Eyeing fiscal crisis, Italy Internet forum urges digital investment

Internet, technology key to overcoming Eurozone woes, group says

Participants at an Internet forum in the northern Italian town of Trento have written to Prime Minister-designate Mario Monti, urging him to up Italy's investment in the digital economy.

Monti, an economist and former European competition commissioner, has been tapped to form a new government of national unity following the resignation last week of Prime Minister Silvio Berlusconi.

Berlusconi stepped down as Italy found itself at the epicenter of the Eurozone's financial crisis, with the "spread" on the cost of refinancing the national debt between Italy and Germany approaching unsustainable levels.

Participants at Italy's Internet Governance Forum warned Monti that the "digital spread" between Italy and its main industrial competitors was also reaching a level that could prove unsustainable for the national economy.
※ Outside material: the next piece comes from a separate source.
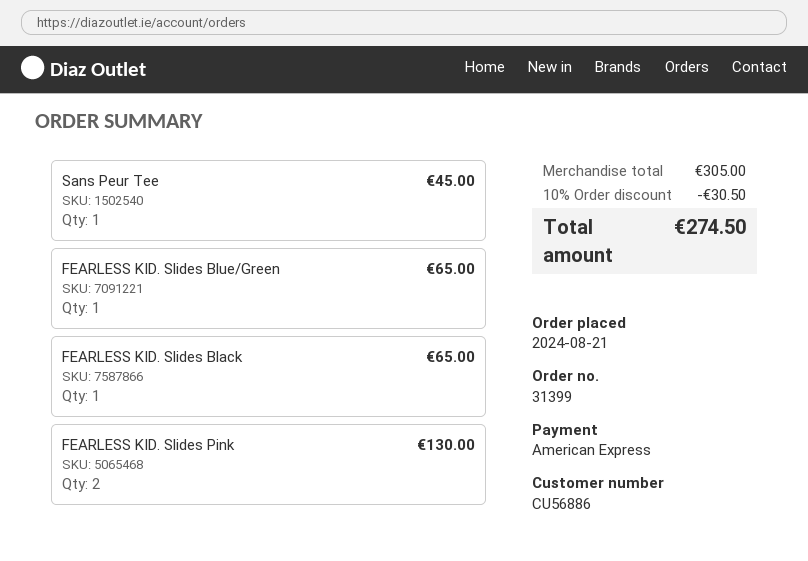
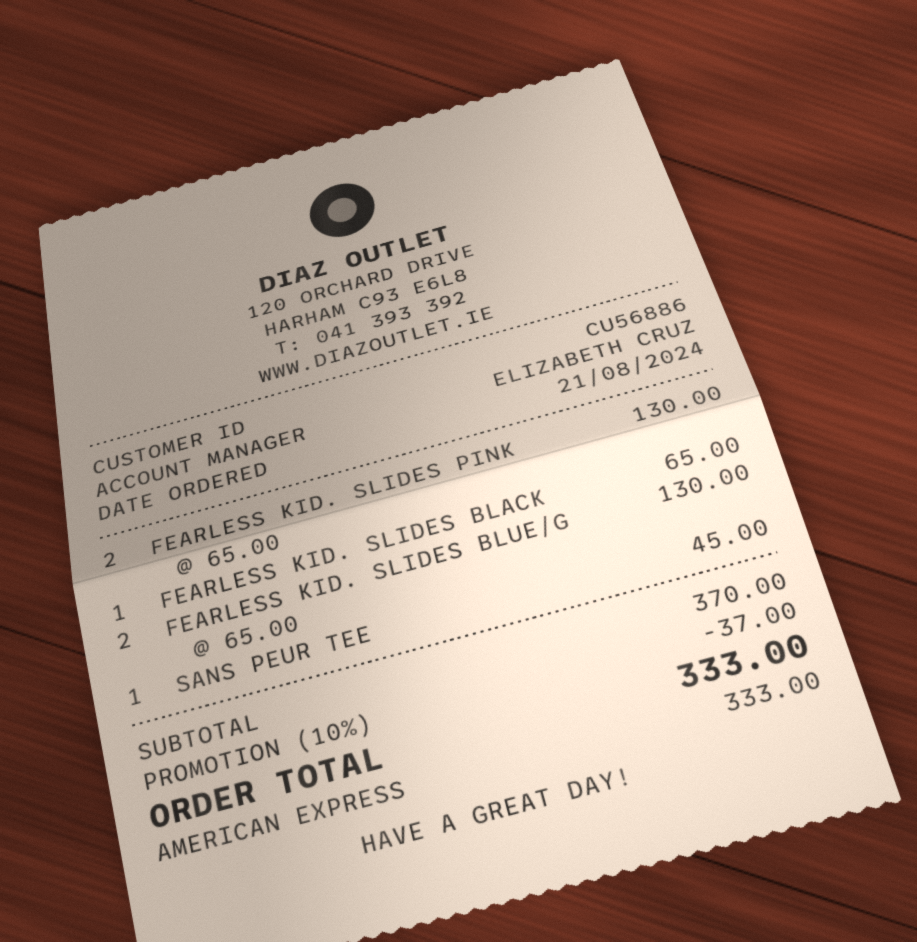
FEARLESS KID. Slides Blue/Green: 1 for 65.00 -> 2 for 130.00
subtotal: 305.00 -> 370.00
discount: 10% = 30.50 -> 10% = 37.00
total: 274.50 -> 333.00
The Internet experts said they were worried by the ignorance of politicians and government inaction on the issue, and in particular the failure to invest in broadband infrastructure.

"We can't wait for the economic crisis to be over before investing in the digital economy because, as the European Commission's 2020 strategy affirms, the development of the digital economy is itself an essential precondition for overcoming the crisis," the letter said.

The authors of the letter pointed out that the digital economy currently amounted to 2 percent of Italy's Gross Domestic Product (GDP) and had created more than 700,000 jobs over the last 15 years.

European Commission figures show just 48.9 percent of Italian homes have an Internet connection, as compared to a E.U. average of 60.8 percent, the financial daily Il Sole 24 Ore reported Saturday.

The letter said Italy's progress had been mortified by government inaction and repeated attempts to restrict the freedom of the Web.

"The Internet Governance Forum appeals to you to ensure the new government takes concrete steps, if necessary by appointing a specific minister, for the full implementation of a digital agenda in conformity with European Union recommendations," the letter said.

Many of the approximately 100 speakers who addressed the Trento forum were critical of the outgoing government's efforts to advance the digital agenda in Italy and of the limited attention devoted to the topic by parliament.

"We have analyzed the problem form all points of view and we have constantly come up against an institutional rubber wall," Alfonso Fuggetta, scientific director of the Milan-based CEFRIEL research institute, told the meeting, which concluded on Saturday.

"One can talk about how we should create our broadband infrastructure, but it's unacceptable for people still to be asking whether the country really needs it."